What makes this GPU development significant?
GPUs are central to modern mobile experiences: gaming, UI rendering, AI pipelines and more all rely on efficient graphics processing. Building an in-house GPU is a complex, resource-heavy effort. Until now, only a few players — AMD, Intel, Nvidia and Qualcomm — have established their own mobile-capable GPU stacks at scale. If Samsung’s claims hold, it joins that select group.
From Windows drivers to mobile optimizations
Insiders say Samsung’s GPU work began on the Windows side before the company retooled the design for low-power, high-performance mobile use. That evolution required adapting the RDNA foundation for Android workloads and tight battery budgets — a different challenge than desktop graphics.

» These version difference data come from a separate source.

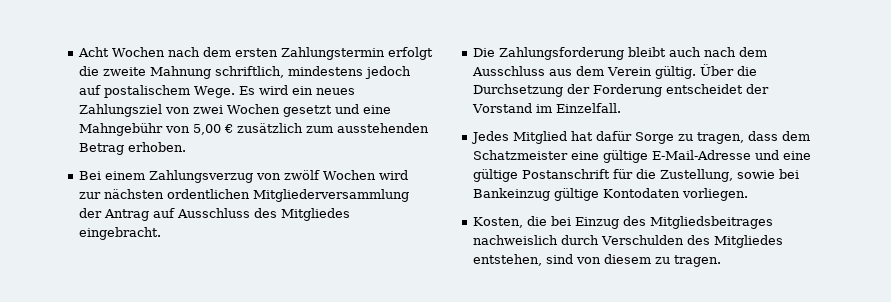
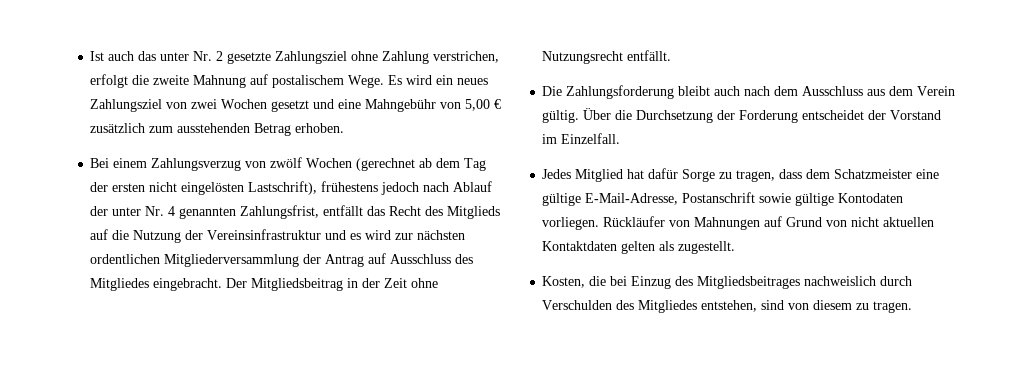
[77,47,385,60] Acht Wochen nach dem ersten Zahlungstermin -> [90,51,500,64] Ist auch das unter Nr. 2 gesetzte Zahlungsziel ohne Zahlung verstrichen,
[214,66,411,79] schriftlich, mindestens jedoch -> (247, 81) none
(376, 175) none -> [356,158,487,171] [90,181,493,195] [90,205,501,219] [90,229,362,243] (gerechnet ab dem Tag der ersten nicht eingelösten Lastschrift), frühestens jedoch nach Ablauf der unter Nr. 4 genannten Zahlungsfrist, entfällt das Recht des Mitglieds auf die Nutzung der Vereinsinfrastruktur und es
(161, 233) none -> [226,278,439,291] [542,50,672,64] Der Mitgliedsbeitrag in der Zeit ohne Nutzungsrecht entfällt.
[651,150,811,160] [472,169,799,182] [472,188,748,201] E-Mail-Adresse und eine gültige Postanschrift für die Zustellung, sowie bei Bankeinzug gültige Kontodaten vorliegen. -> [585,192,904,206] [542,216,935,230] [542,241,736,254] E-Mail-Adresse, Postanschrift sowie gültige Kontodaten vorliegen. Rückläufer von Mahnungen auf Grund von nicht aktuellen Kontaktdaten gelten als zugestellt.

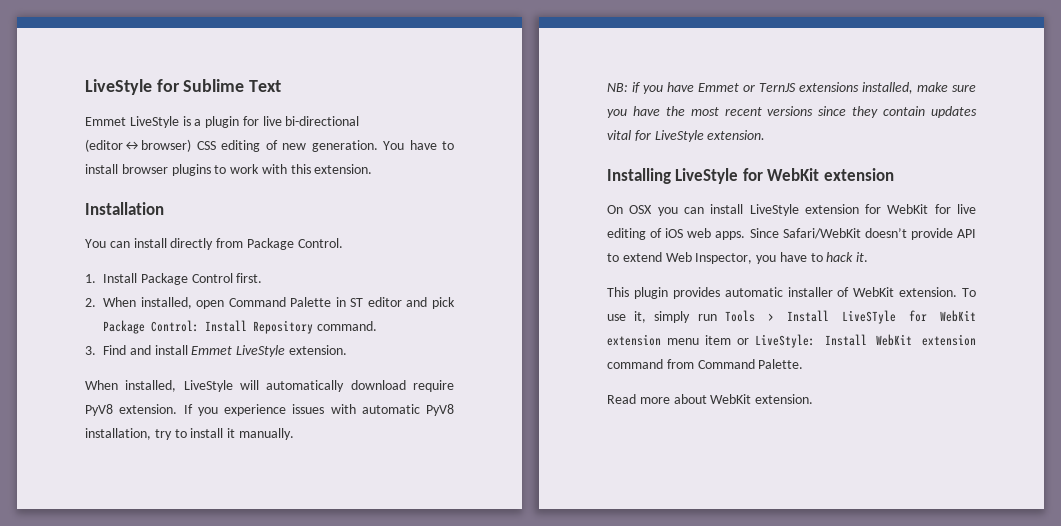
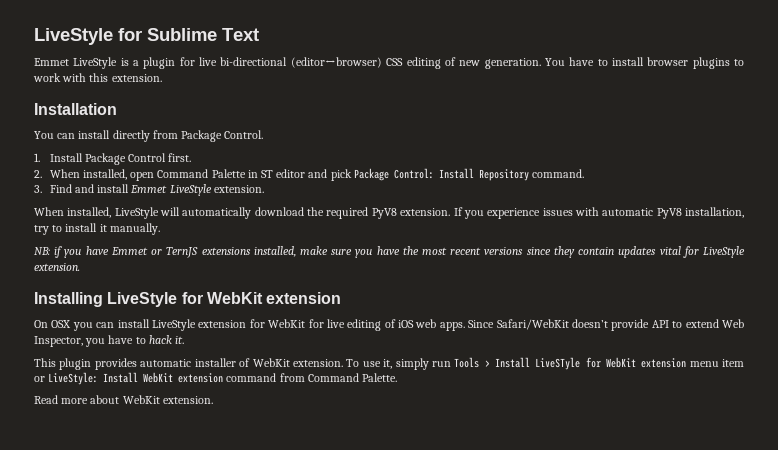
[413,380,454,392] require -> [307,207,369,219] the required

Why does that matter to users? Imagine the combination of a 2nm process and a GPU tailored specifically for Samsung devices: better power efficiency, improved thermal behavior, and potentially smoother gaming performance without relying on third-party IP.
Looking ahead: less dependence on external partners
Reports also suggest Samsung plans to move fully away from AMD’s GPU architecture starting with the Exynos 2800, effectively ending reliance on AMD for future Exynos GPUs. That strategy could lower licensing costs and give Samsung tighter control over performance tuning and feature roadmaps.
Will this translate to faster releases, better battery life, or stronger graphics on Galaxy flagships? Time will tell — but the Exynos 2600 marks a clear inflection point in Samsung’s silicon ambitions.